■ Task statement ■
Look through the lines below and copy each one that includes "System".

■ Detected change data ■
┌──
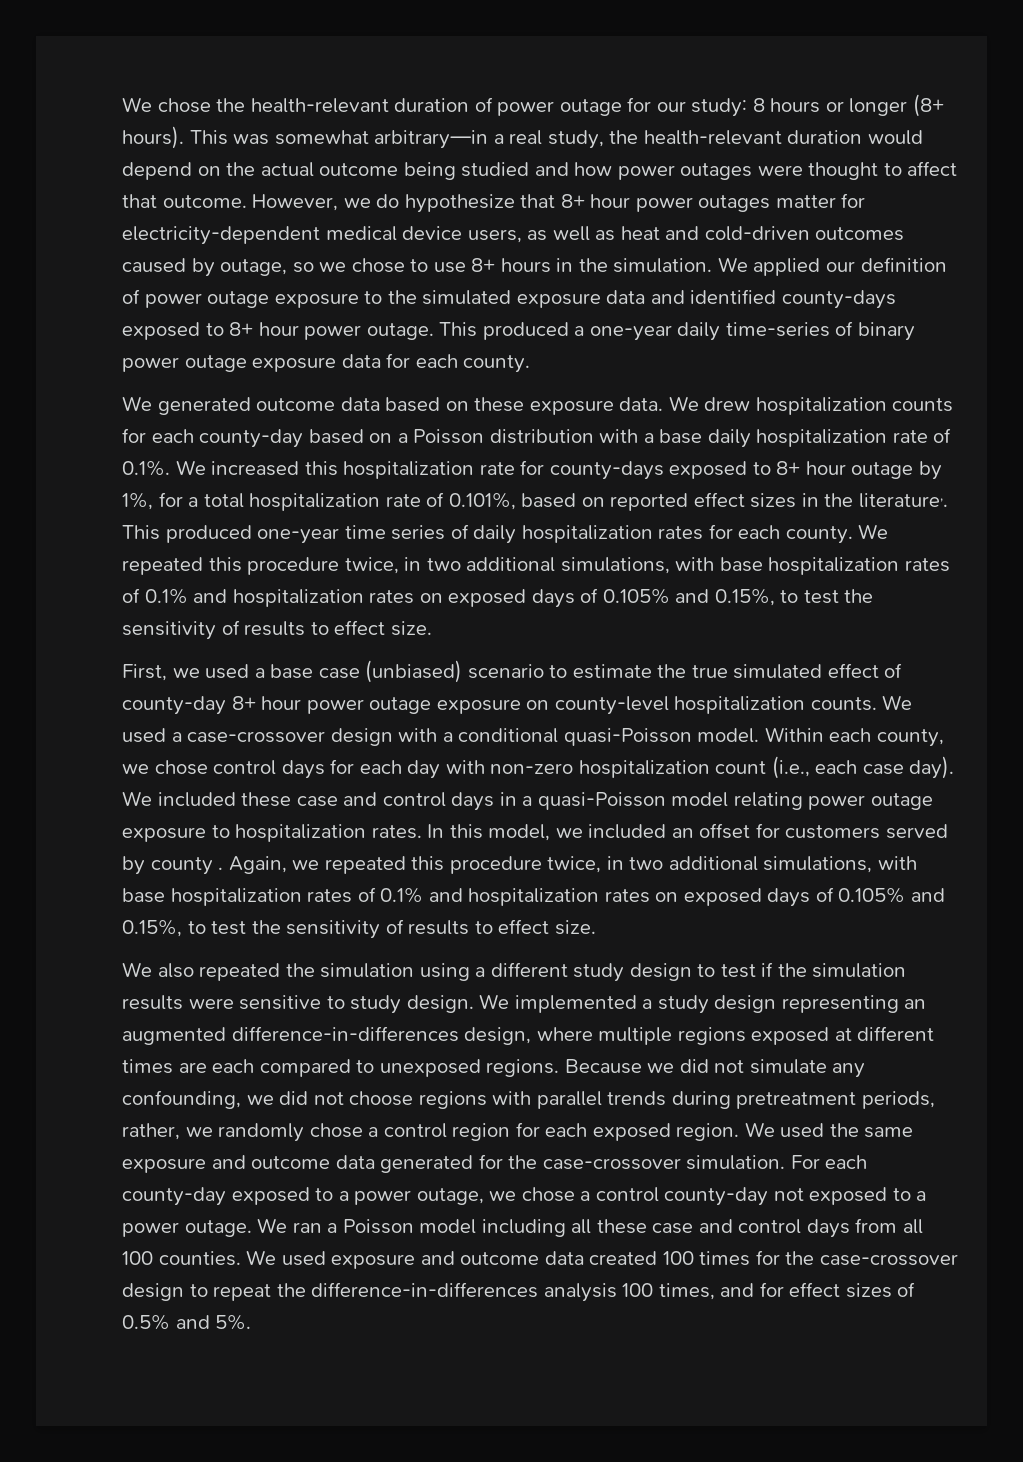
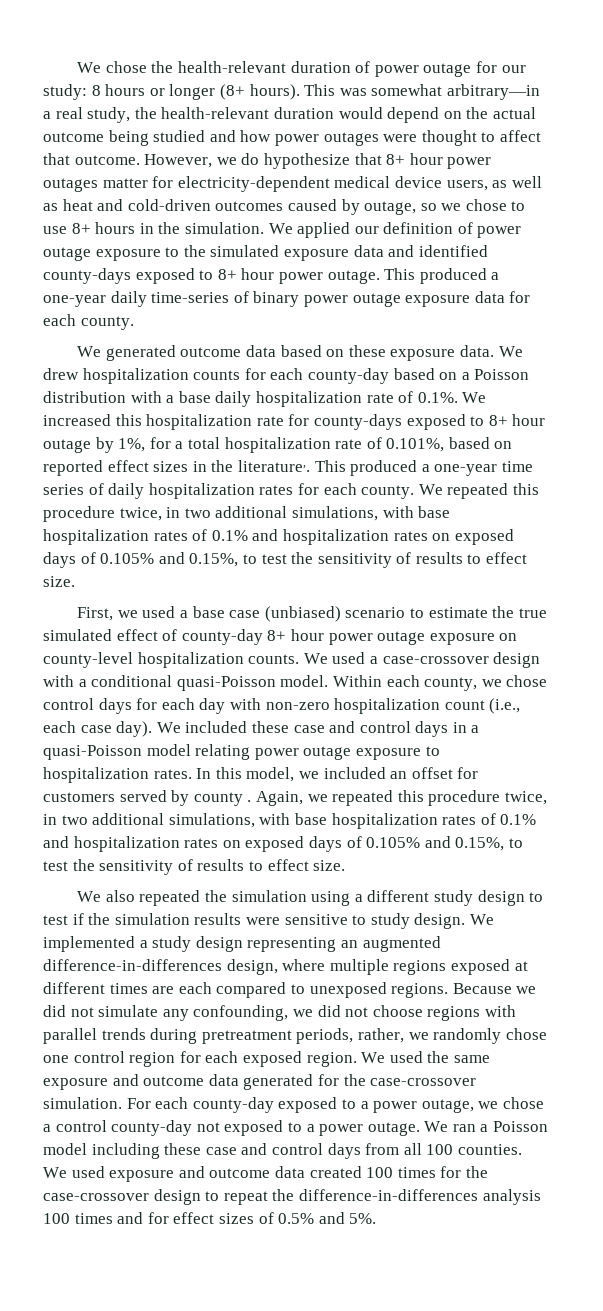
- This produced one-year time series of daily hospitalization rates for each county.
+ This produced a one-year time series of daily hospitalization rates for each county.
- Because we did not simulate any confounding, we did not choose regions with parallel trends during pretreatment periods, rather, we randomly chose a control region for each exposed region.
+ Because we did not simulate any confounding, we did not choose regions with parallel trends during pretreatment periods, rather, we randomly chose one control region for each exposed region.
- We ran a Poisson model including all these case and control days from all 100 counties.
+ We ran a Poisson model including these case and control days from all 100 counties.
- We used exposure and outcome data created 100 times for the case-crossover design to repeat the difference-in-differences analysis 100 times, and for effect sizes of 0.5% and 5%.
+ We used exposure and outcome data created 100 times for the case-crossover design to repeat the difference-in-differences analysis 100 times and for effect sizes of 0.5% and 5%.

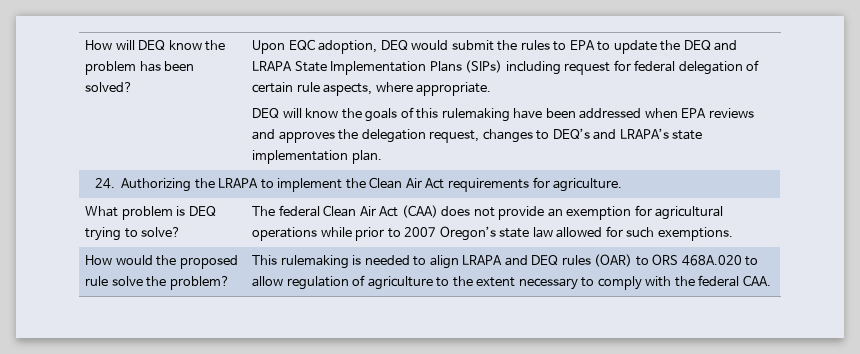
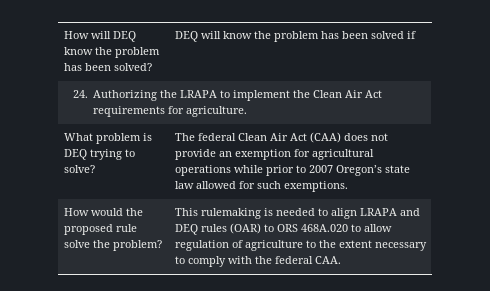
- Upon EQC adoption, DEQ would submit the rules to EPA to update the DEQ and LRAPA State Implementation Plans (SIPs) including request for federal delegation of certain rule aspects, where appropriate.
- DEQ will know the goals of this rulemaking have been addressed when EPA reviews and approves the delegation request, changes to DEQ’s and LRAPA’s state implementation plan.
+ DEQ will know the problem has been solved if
└──
┌──
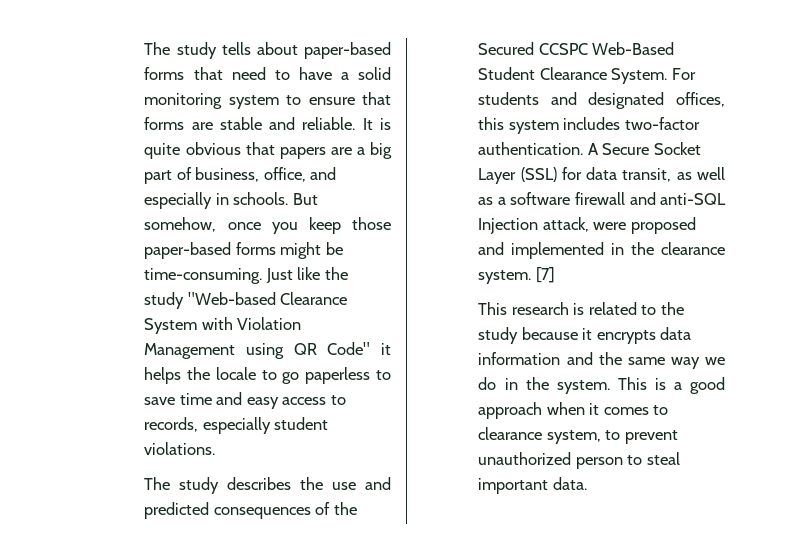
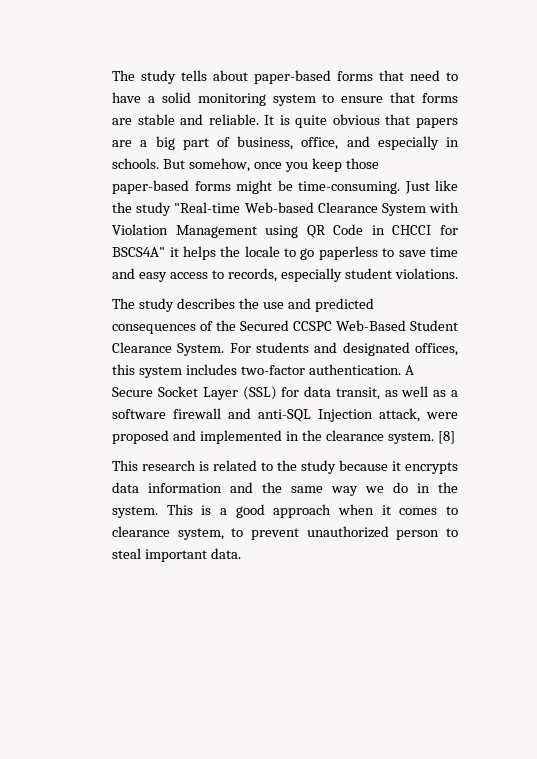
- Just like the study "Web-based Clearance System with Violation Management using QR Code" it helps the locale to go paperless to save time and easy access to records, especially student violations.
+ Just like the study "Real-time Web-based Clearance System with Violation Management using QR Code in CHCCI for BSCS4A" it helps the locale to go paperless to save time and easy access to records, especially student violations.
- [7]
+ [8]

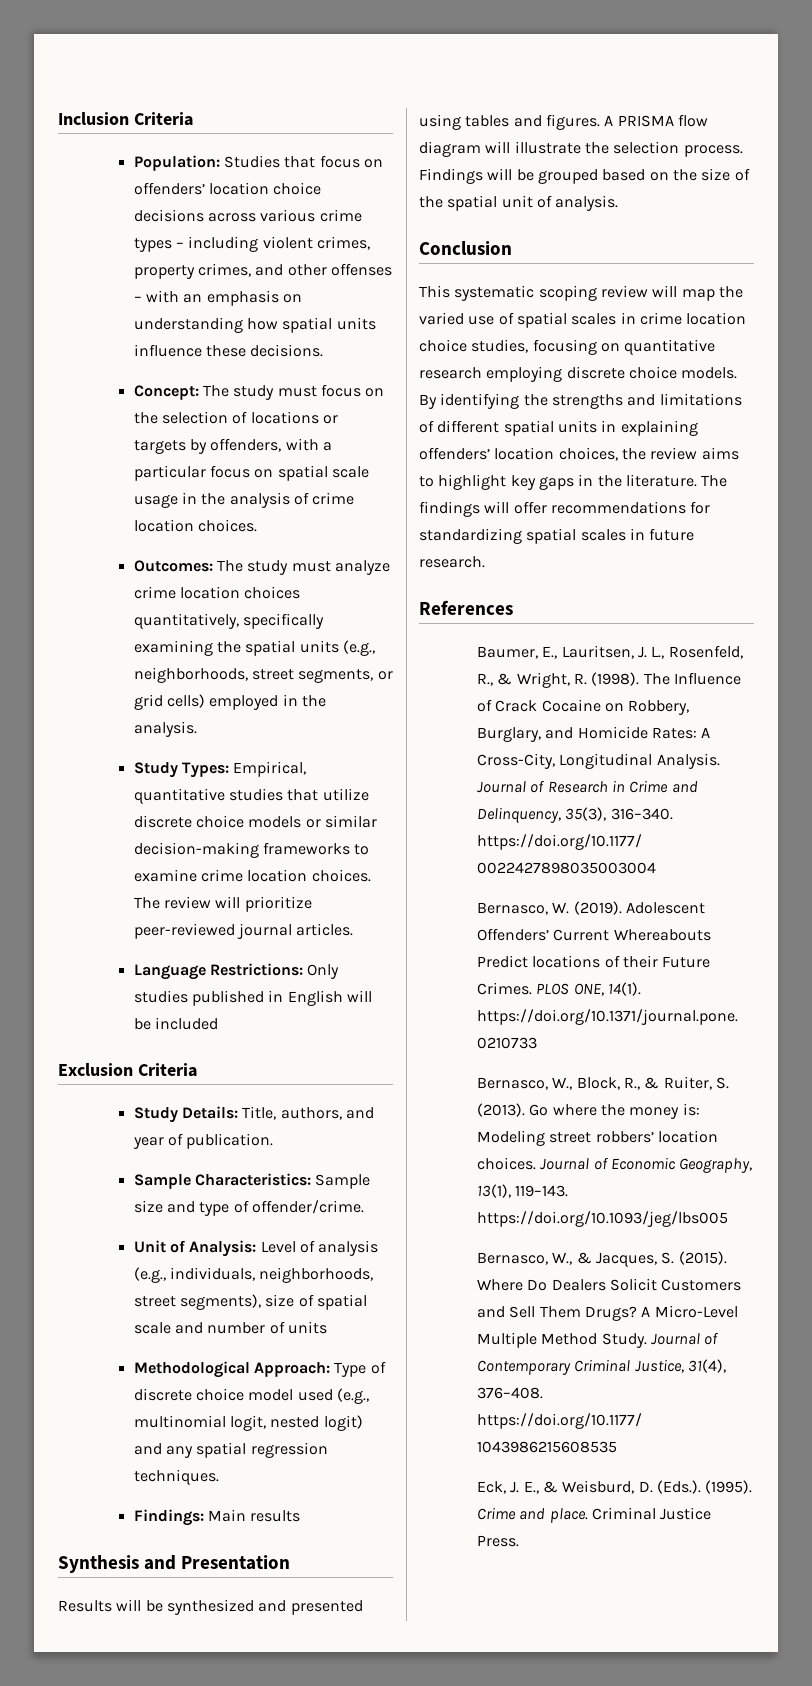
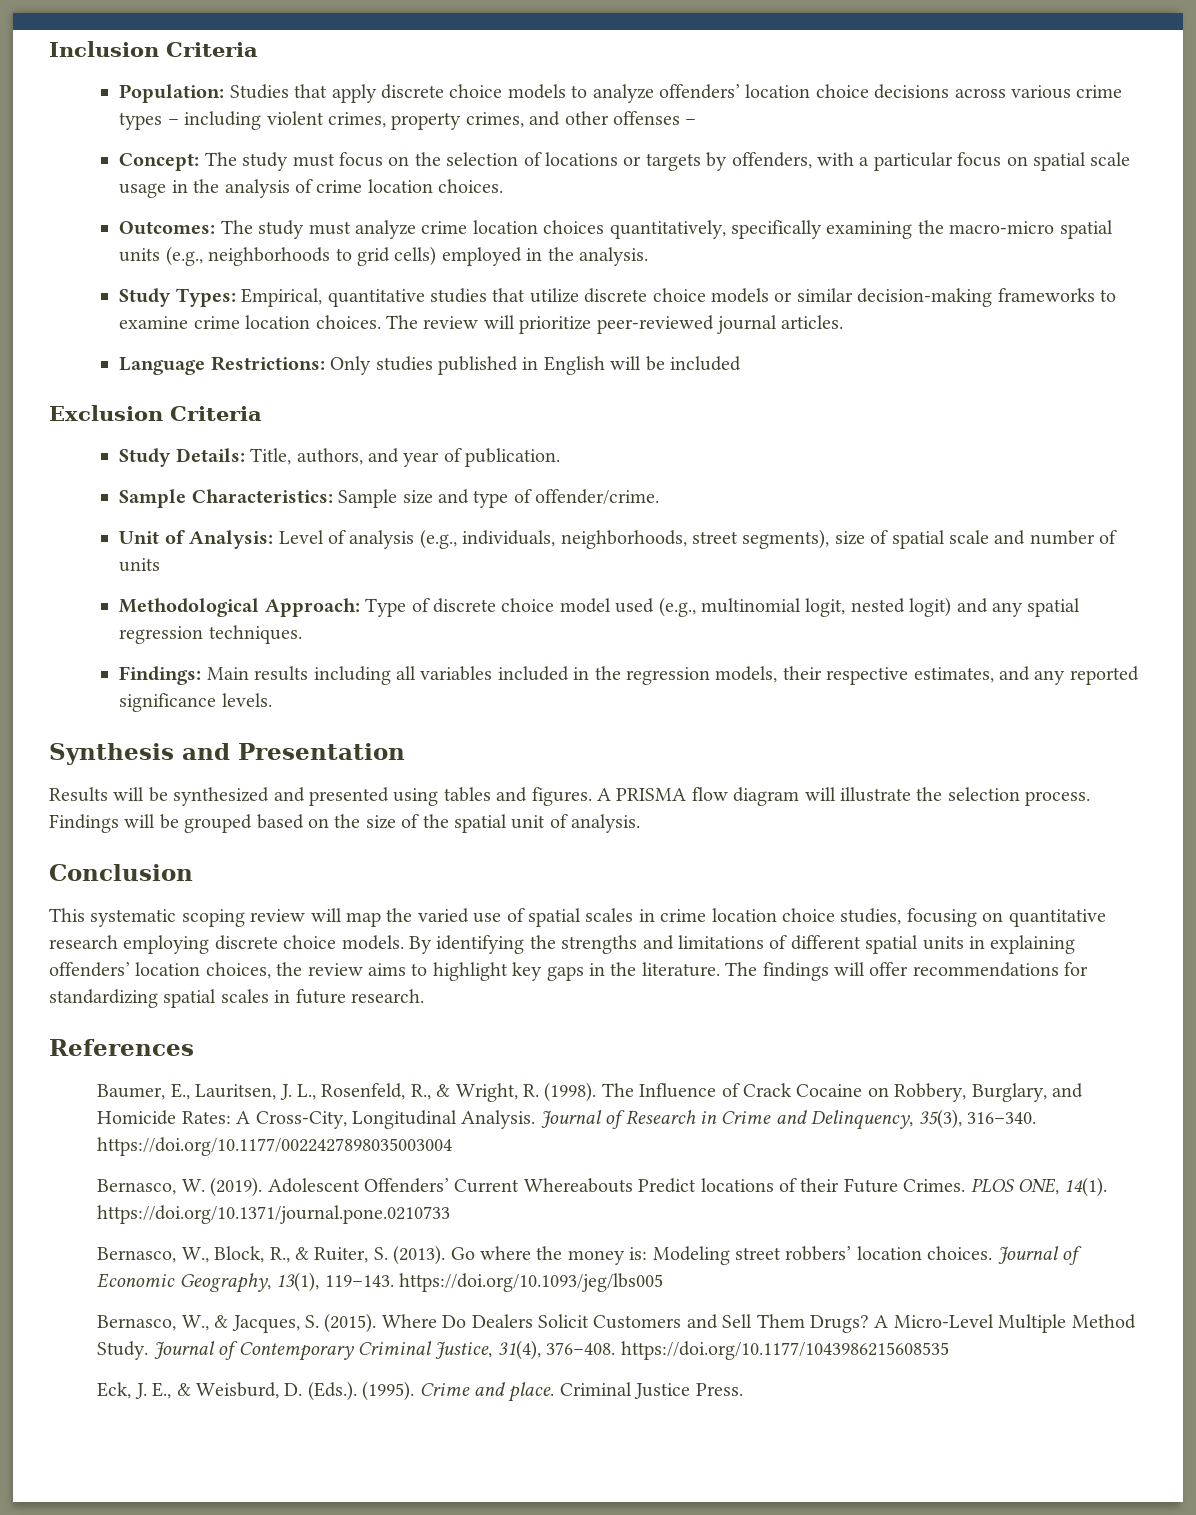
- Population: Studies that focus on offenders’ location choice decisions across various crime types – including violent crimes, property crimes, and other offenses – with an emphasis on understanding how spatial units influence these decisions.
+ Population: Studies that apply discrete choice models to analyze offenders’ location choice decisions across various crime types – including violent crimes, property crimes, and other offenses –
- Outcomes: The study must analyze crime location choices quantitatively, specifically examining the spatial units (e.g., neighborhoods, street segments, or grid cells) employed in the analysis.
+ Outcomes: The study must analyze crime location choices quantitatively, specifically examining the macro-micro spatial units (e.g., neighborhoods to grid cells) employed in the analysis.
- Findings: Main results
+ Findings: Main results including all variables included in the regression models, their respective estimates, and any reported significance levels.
└──
■ Exercise solution ■
- Just like the study "Web-based Clearance System with Violation Management using QR Code" it helps the locale to go paperless to save time and easy access to records, especially student violations.
+ Just like the study "Real-time Web-based Clearance System with Violation Management using QR Code in CHCCI for BSCS4A" it helps the locale to go paperless to save time and easy access to records, especially student violations.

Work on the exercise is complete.